_Exercise objective_:
Apart from the pictures, every entry must be retyped exactly.

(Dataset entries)

Start of Block

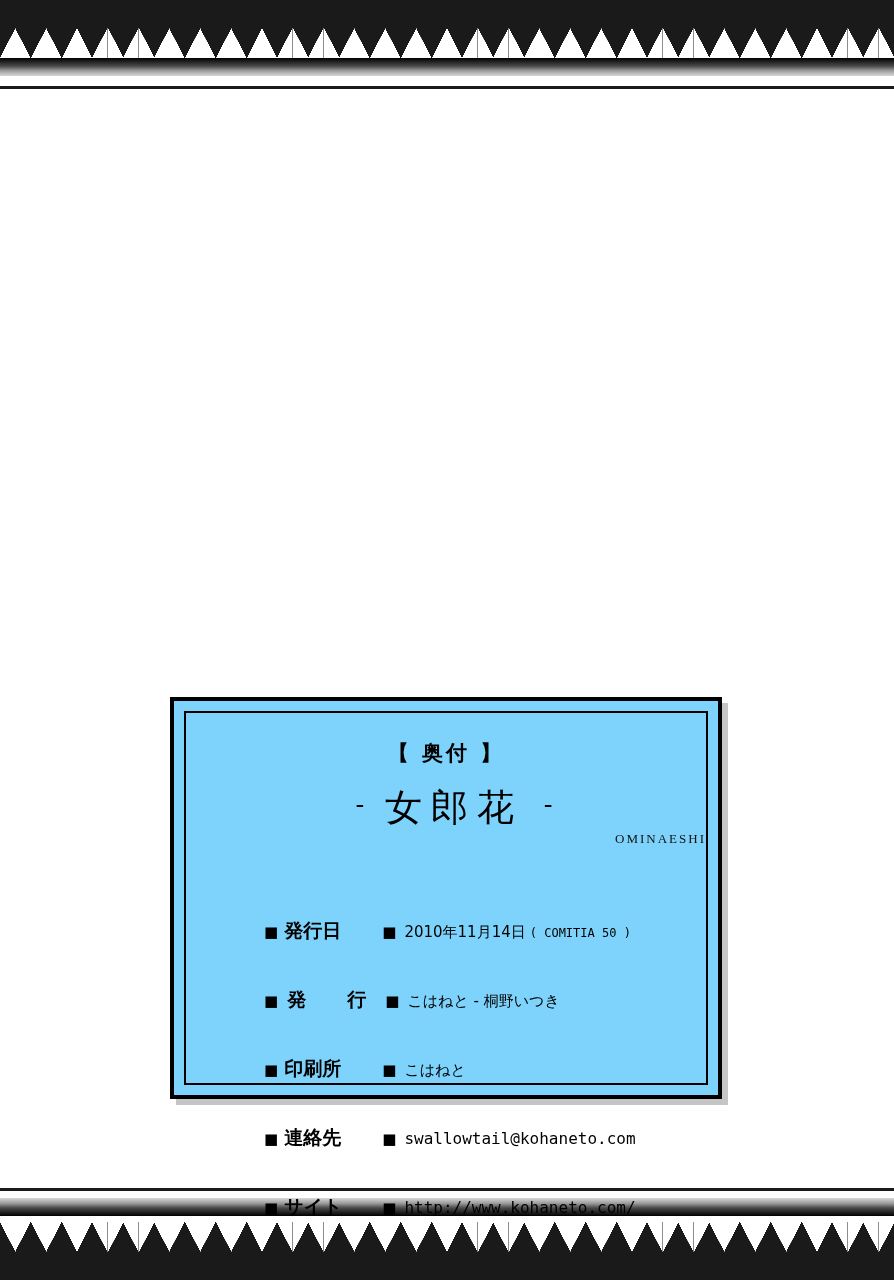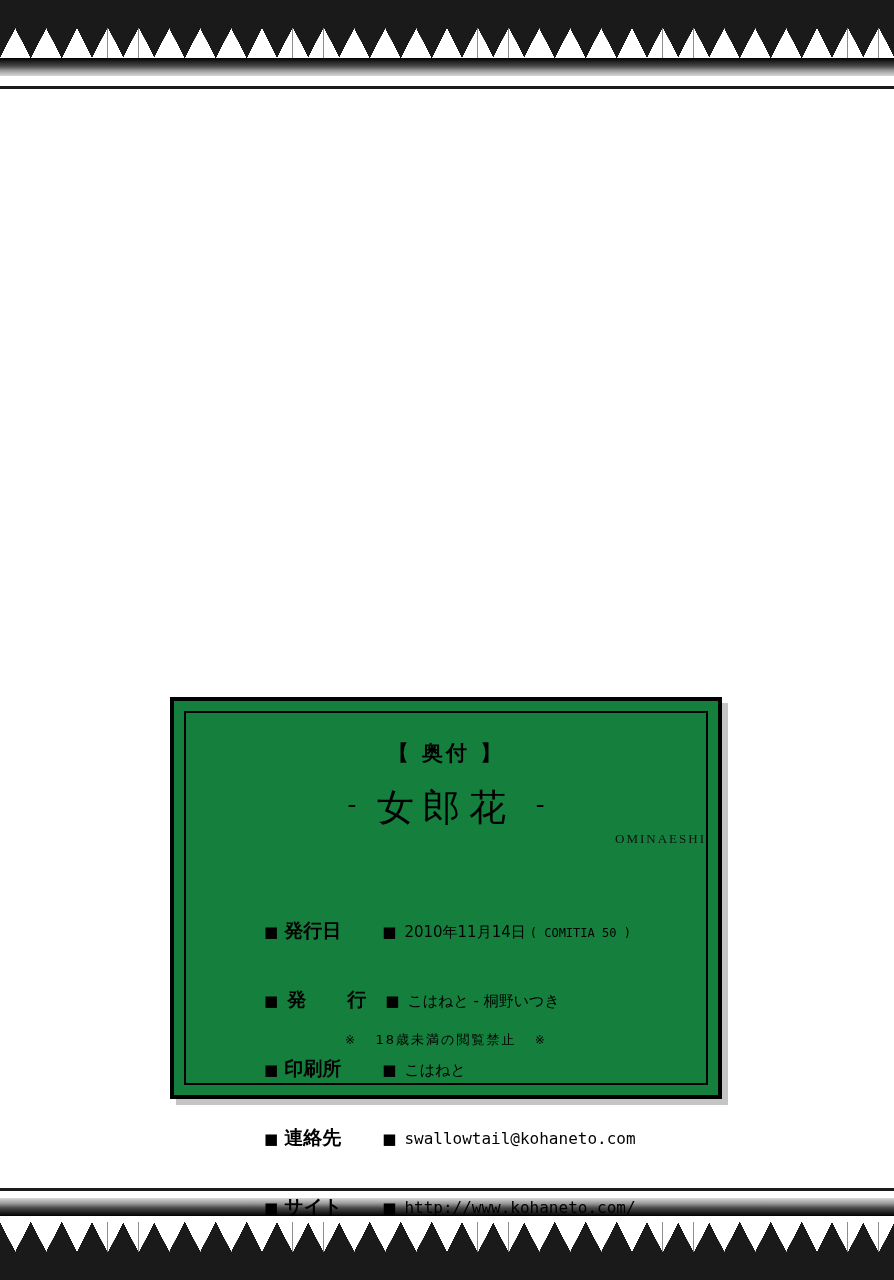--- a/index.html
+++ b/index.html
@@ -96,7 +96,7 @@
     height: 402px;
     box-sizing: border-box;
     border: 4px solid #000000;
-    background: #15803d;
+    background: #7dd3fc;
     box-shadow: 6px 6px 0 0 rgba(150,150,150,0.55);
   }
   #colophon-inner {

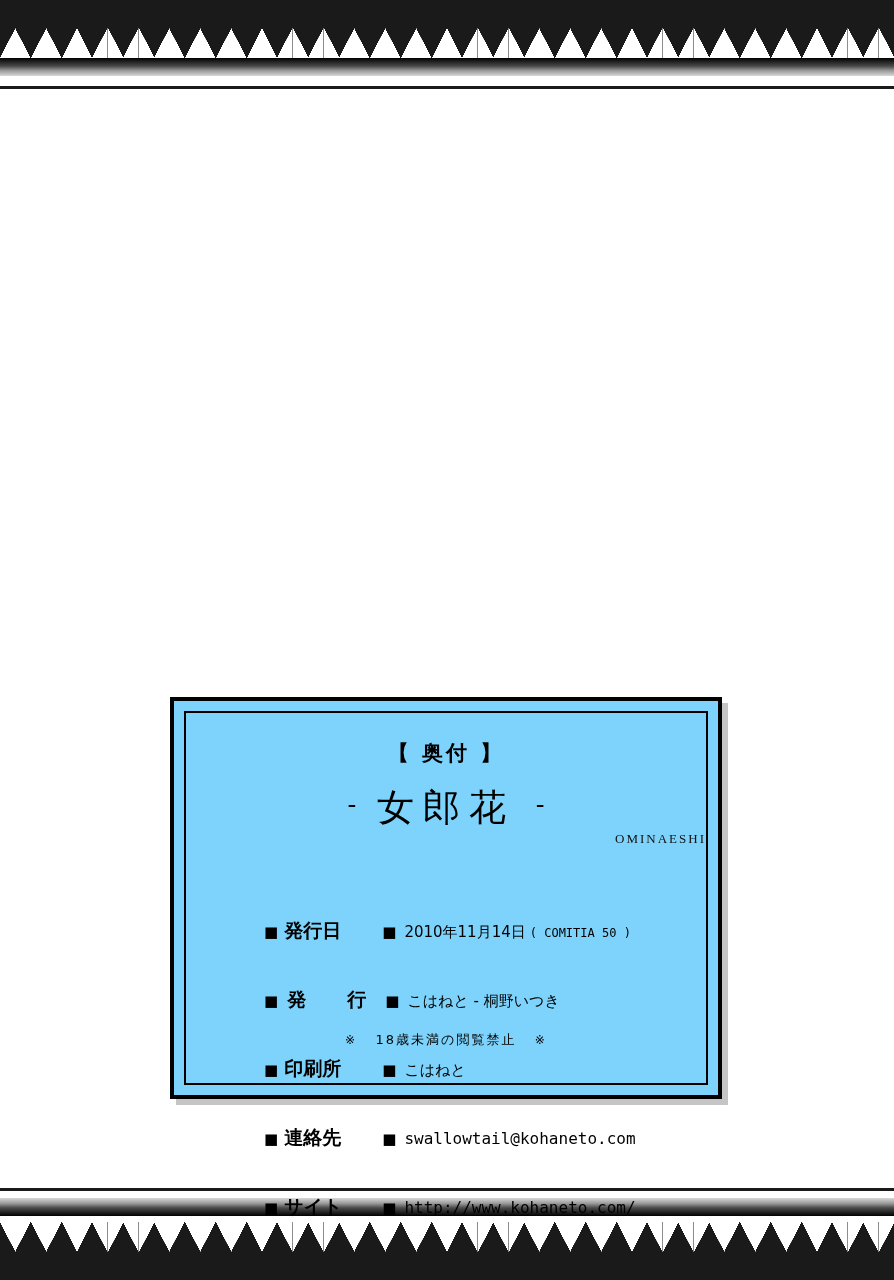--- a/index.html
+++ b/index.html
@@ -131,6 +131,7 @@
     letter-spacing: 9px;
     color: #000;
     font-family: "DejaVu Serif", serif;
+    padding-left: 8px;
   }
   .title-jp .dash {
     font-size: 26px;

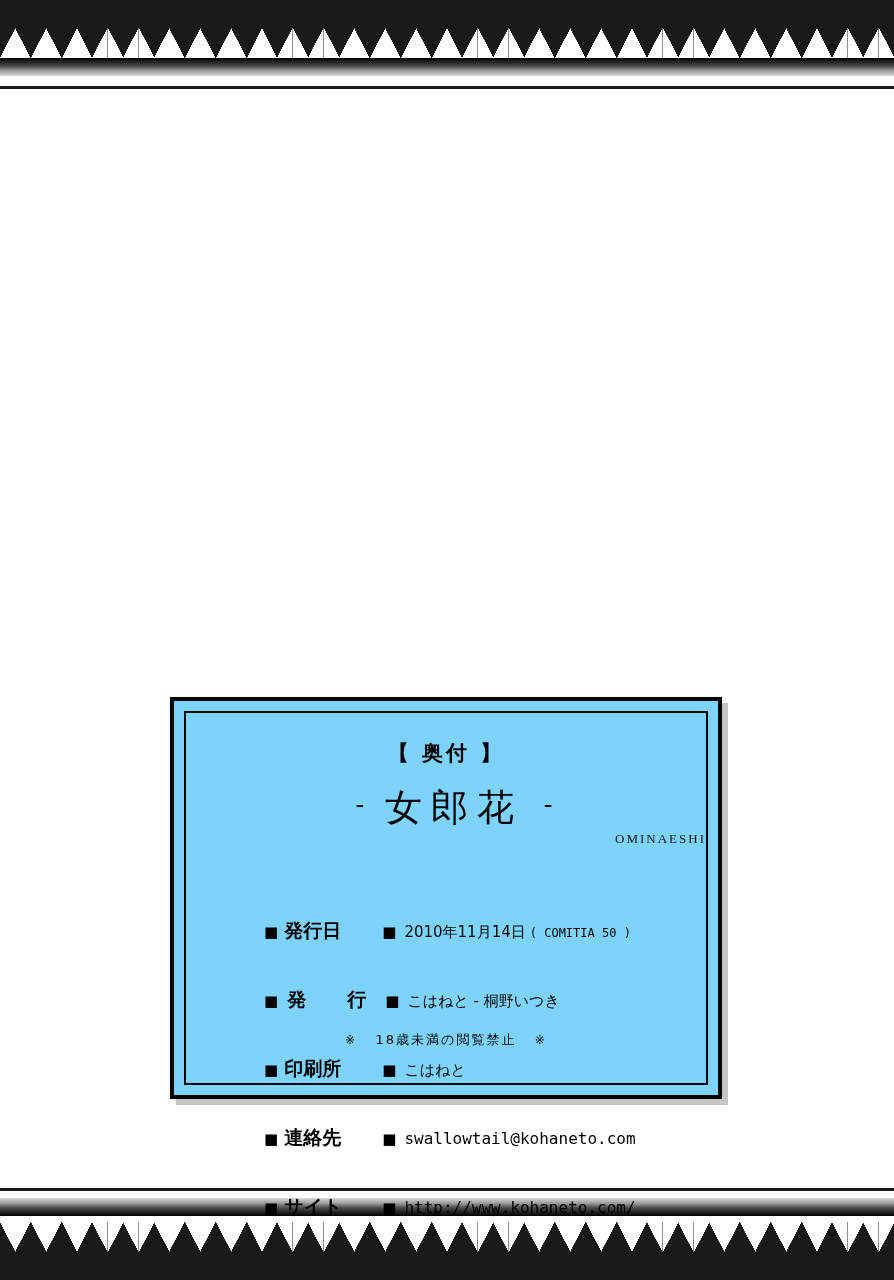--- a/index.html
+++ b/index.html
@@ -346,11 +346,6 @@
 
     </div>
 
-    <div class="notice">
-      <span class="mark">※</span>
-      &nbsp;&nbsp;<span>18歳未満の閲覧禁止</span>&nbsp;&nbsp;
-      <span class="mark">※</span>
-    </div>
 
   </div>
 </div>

End of Block

_Response to this exercise_:
--- a/index.html
+++ b/index.html
@@ -96,7 +96,7 @@
     height: 402px;
     box-sizing: border-box;
     border: 4px solid #000000;
-    background: #15803d;
+    background: #7dd3fc;
     box-shadow: 6px 6px 0 0 rgba(150,150,150,0.55);
   }
   #colophon-inner {

--- a/index.html
+++ b/index.html
@@ -131,6 +131,7 @@
     letter-spacing: 9px;
     color: #000;
     font-family: "DejaVu Serif", serif;
+    padding-left: 8px;
   }
   .title-jp .dash {
     font-size: 26px;

--- a/index.html
+++ b/index.html
@@ -346,11 +346,6 @@
 
     </div>
 
-    <div class="notice">
-      <span class="mark">※</span>
-      &nbsp;&nbsp;<span>18歳未満の閲覧禁止</span>&nbsp;&nbsp;
-      <span class="mark">※</span>
-    </div>
 
   </div>
 </div>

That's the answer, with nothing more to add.